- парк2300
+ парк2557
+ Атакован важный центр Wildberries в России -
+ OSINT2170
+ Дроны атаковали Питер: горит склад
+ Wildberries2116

****************************************

» EXERCISE PROMPT
Each entry above needs to be duplicated verbatim.

» FINISHED EXERCISE
- парк2300
+ парк2557
+ Атакован важный центр Wildberries в России -
+ OSINT2170
+ Дроны атаковали Питер: горит склад
+ Wildberries2116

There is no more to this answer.